Hartnagel: Fritz Hartnagel Letters

Thomas Hartnagel, ed. Sophie Scholl/Fritz Hartnagel: Damit wir uns nicht verlieren. Briefwechsel 1937-1943. Frankfurt am Main: S. Fischer Verlag GmbH, 2005.

I was utterly skeptical when I first heard about this new volume a couple of months ago. After all, the Scholl family has a poor track record when it comes to openness and transparency about the famous Scholl siblings, Hans and Sophie. I therefore picked it up, expecting to find infinite ellipses censoring critical passages. And was pleasantly surprised by the completeness of the letters contained in this volume.

Thomas Hartnagel, son of Fritz and Elisabeth (nee Scholl) Hartnagel, does not shrink back from many difficult questions. When Sophie Scholl raves about a specific book, Hartnagel footnotes that it's explicitly anti-Semitic. In her celebrated letter telling Fritz that she's glad the Germans are as "bad" in Holland as they are in Germany, because then the whole world must know, Hartnagel writes, "Sophie Scholl's support for radical proceedings against Jews has a shocking effect. Obviously she wanted the Nazi regime to reveal itself openly as inhuman, clearly and for all to see. Nevertheless, there's a bitter aftertaste here, since in a certain sense the suffering individual is sacrificed to a larger goal."

Those are not words one expects to read in a book edited by a nephew of Sophie Scholl, much less by a nephew of Inge Scholl who spent her life running from those hard truths.

Hartnagel does not censor the letters that talk about his father's affair with a Yugoslavian woman in Amsterdam, an affair he entered because Sophie was pushing him away. He does not censor the letters in which Fritz adamantly defends a soldier's way of life, in which Fritz expresses the (nearly) blind patriotism that led Germany into a twelve-year abyss. He does not censor the letters that reveal a Sophie we like a whole lot less, letters that make us understand how very right she was when she later bemoaned her inability to love, to be loved. She was in fact an emotional shipwreck, and her nephew does not whitewash the manner in which she hurt those around her.

For all the good in the book, there are two gaping holes that Thomas Hartnagel does not address, gaping holes that leave the Scholl family under a cloud of suspicion. Despite the seeming openness.

First, there is not a single letter in the book that mentions Kristallnacht. If you've read my White Rose History, Volume I, you know why this chasm looms so large - because the Scholls were apparently the only non-Jewish family in their apartment building during a terrible night in which so many of their neighbors suffered greatly. There are three "new" letters from November and December 1938, including one dated November 10 (the day after the pogrom). None mentions the Einsteins or the Barths or the Guggenheimers. Why?

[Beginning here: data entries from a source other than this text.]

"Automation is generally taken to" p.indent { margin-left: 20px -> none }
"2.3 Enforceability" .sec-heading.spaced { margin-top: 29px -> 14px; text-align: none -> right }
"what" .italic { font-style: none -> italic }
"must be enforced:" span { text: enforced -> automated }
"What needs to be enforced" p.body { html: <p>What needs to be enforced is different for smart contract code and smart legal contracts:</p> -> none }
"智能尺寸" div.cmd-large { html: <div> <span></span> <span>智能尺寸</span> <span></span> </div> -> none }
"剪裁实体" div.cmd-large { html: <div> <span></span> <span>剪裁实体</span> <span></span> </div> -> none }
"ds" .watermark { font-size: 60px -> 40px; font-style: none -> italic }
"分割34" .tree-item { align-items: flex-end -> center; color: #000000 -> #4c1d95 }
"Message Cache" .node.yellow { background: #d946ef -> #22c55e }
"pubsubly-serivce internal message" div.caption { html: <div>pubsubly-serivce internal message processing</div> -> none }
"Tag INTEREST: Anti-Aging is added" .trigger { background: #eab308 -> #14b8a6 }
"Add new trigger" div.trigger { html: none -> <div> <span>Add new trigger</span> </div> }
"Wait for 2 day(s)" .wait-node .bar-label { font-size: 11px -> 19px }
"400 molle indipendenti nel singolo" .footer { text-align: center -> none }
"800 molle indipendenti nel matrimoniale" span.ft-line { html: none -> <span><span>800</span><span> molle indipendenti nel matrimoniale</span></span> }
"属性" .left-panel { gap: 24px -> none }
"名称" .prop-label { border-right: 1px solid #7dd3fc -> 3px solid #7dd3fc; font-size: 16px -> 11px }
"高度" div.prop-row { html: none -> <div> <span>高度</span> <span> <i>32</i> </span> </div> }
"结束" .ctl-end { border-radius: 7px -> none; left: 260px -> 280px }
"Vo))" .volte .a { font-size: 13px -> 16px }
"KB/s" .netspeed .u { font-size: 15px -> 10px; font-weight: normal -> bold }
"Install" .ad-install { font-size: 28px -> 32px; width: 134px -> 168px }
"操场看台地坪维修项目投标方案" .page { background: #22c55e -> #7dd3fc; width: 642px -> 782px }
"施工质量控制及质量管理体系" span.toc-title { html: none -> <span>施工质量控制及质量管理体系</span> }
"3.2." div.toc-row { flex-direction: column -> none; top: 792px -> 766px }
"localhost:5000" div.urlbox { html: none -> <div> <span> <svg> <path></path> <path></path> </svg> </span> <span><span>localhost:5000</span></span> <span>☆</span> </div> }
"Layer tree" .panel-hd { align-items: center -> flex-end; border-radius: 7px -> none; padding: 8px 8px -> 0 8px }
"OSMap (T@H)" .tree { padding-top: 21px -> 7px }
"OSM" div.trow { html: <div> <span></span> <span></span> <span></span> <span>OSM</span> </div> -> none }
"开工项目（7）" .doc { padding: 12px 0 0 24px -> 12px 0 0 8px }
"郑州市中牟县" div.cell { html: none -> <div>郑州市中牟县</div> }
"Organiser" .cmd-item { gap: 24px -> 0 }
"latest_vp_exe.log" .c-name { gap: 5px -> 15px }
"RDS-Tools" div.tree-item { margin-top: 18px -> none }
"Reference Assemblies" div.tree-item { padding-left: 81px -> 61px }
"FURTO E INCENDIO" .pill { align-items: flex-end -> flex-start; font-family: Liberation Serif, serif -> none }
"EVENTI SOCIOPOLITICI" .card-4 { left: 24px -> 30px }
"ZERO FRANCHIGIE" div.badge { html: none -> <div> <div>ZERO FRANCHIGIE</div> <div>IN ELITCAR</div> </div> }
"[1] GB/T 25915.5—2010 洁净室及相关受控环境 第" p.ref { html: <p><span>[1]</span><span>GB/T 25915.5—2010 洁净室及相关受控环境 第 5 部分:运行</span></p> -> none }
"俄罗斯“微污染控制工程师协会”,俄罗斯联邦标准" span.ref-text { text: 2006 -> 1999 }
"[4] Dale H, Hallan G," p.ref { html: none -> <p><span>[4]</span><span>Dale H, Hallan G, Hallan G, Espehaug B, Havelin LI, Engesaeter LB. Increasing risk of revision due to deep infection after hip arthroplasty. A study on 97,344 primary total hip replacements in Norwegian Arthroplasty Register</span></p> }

A few months later, another gap. No letters from May or June 1939 refer to the Scholls' move into the great apartment on Münsterplatz, an apartment recently "vacated" (unwillingly) by a Jewish family. In fact, Sophie's letters skip from May 10, 1939 to July 16, 1939, though it's clear from Fritz's letters to her that she did not stop writing him during those two months.

These holes are likely explained by the eighty-seven letters that were omitted. Thomas Hartnagel admits in his preface that only 313 of approximately 400 letters were included. Unless and until these two major events - along with a third omitted event, the public humiliation of a girl about two blocks away from the Scholls' home in 1940 - are honestly dealt with, we must continue to assume the worst.

But at least this book seems to mark a turning point - a very welcome turning point - in Scholl scholarship. Thomas Hartnagel has done what no other member of his family has done to date: Portray his "heroic" family members as completely human, prone to debilitating mood swings and hurtful acts, while contemplating unbelievable good.